5.2. Formal Security Proof

In this section, we formally prove that our scheme satisfies session key security under the Real-Or-Random (ROR) model [29].

5.2.1. Security Model

We first establish a security model to define the adversaries’ capabilities and the interaction rules between the challenger and the adversaries, and the model includes the following definitions:

Participants: Let ${\Pi }_V^i$, ${\Pi }_{FN}^f$, and ${\Pi }_{TCC}^t$ denote the i-th instance of a vehicle, the f-th instance of an FN, and the t-th instance of a TCC, respectively. The concrete instance of these participants can also be represented as ${\Pi }_{\Lambda }^{\chi }$, where $\Lambda$ indicates the instance type and $\chi$ represents the index. Notably, RSUs are excluded from being considered as participating entities, as they merely function as conventional base stations for message forwarding.

Partnering: Two participants are considered as partners if they (a) belong to the same session, (b) successfully exchange messages in sequence, and (c) want to mutually authenticate each other.

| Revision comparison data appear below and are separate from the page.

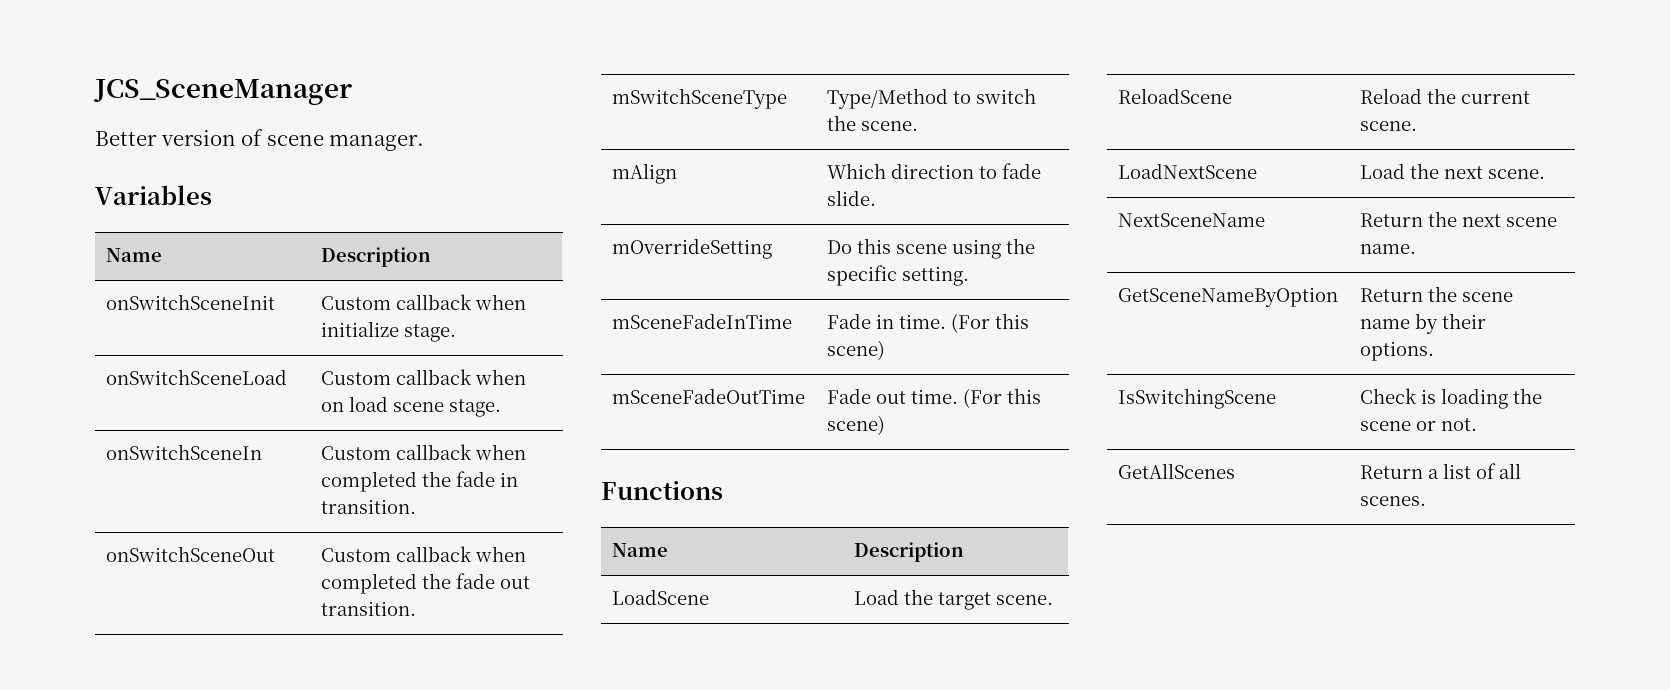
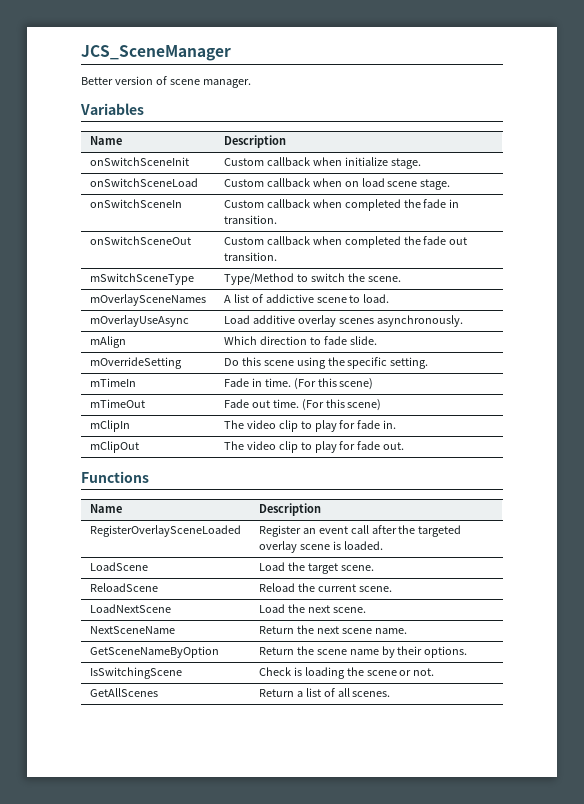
+ mOverlaySceneNames | A list of addictive scene to load.
+ mOverlayUseAsync | Load additive overlay scenes asynchronously.
- mSceneFadeInTime | Fade in time. (For this scene)
+ mTimeIn | Fade in time. (For this scene)
- mSceneFadeOutTime | Fade out time. (For this scene)
+ mTimeOut | Fade out time. (For this scene)
+ mClipIn | The video clip to play for fade in.
+ mClipOut | The video clip to play for fade out.
  Functions
  Name | Description
+ RegisterOverlaySceneLoaded | Register an event call after the targeted overlay scene is loaded.

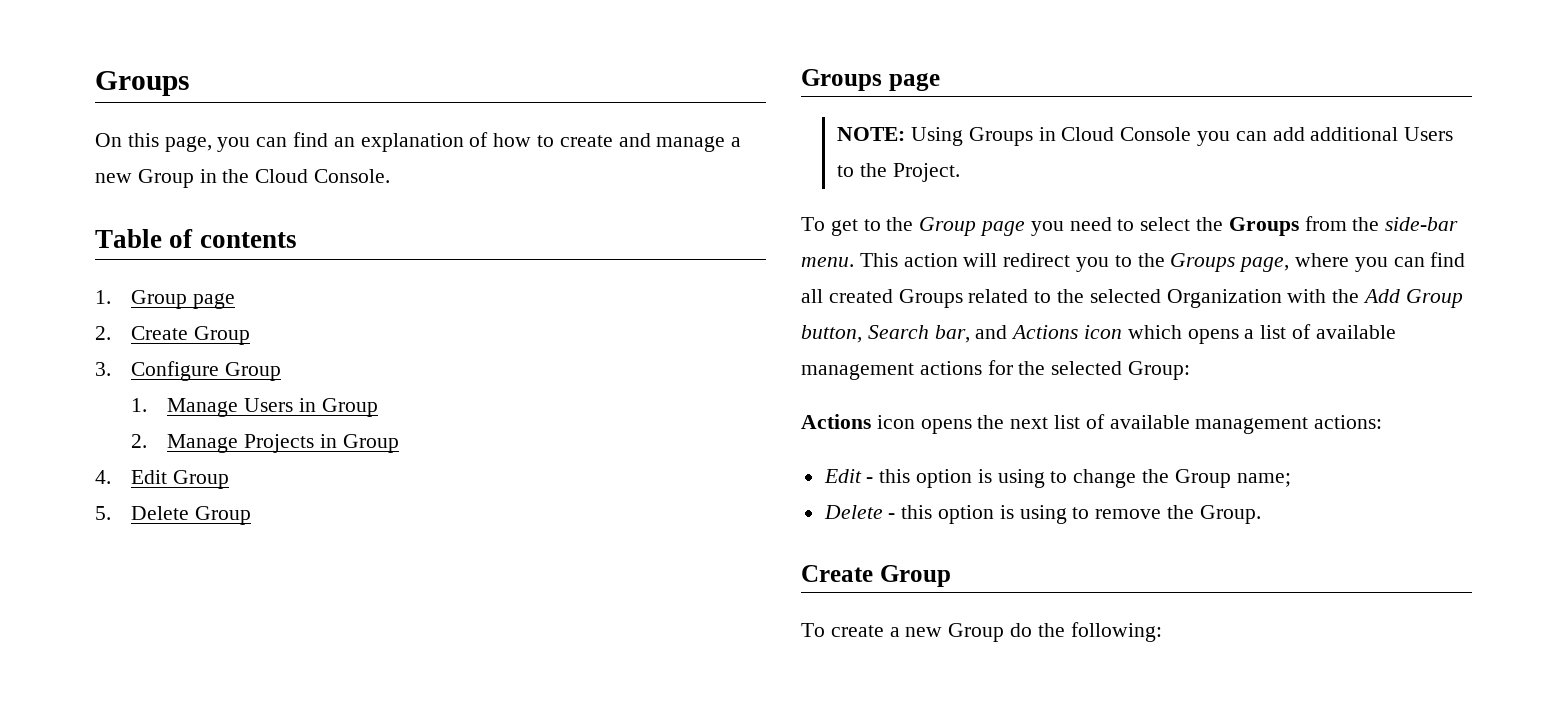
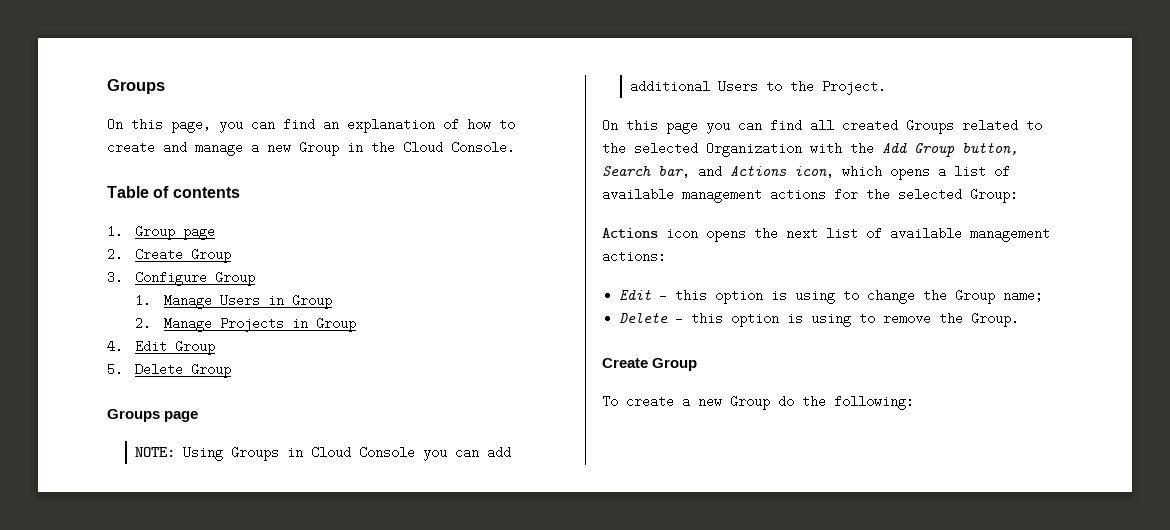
- To get to the Group page you need to select the Groups from the side-bar menu. This action will redirect you to the Groups page, where you can find all created Groups related to the selected Organization with the Add Group button, Search bar, and Actions icon which opens a list of available management actions for the selected Group:
+ On this page you can find all created Groups related to the selected Organization with the Add Group button, Search bar, and Actions icon, which opens a list of available management actions for the selected Group:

Freshness: If the adversary $\mathcal{A}$ does not obtain the session key shared among ${\Pi }_V^i$, ${\Pi }_{FN}^f$, and ${\Pi }_{TCC}^t$, then these instances are considered fresh.

Adversary: The adversary $\mathcal{A}$ can participate in interactions of ${\Pi }_V^i$, ${\Pi }_{FN}^f$, and ${\Pi }_{TCC}^t$ by adopting the following oracle queries.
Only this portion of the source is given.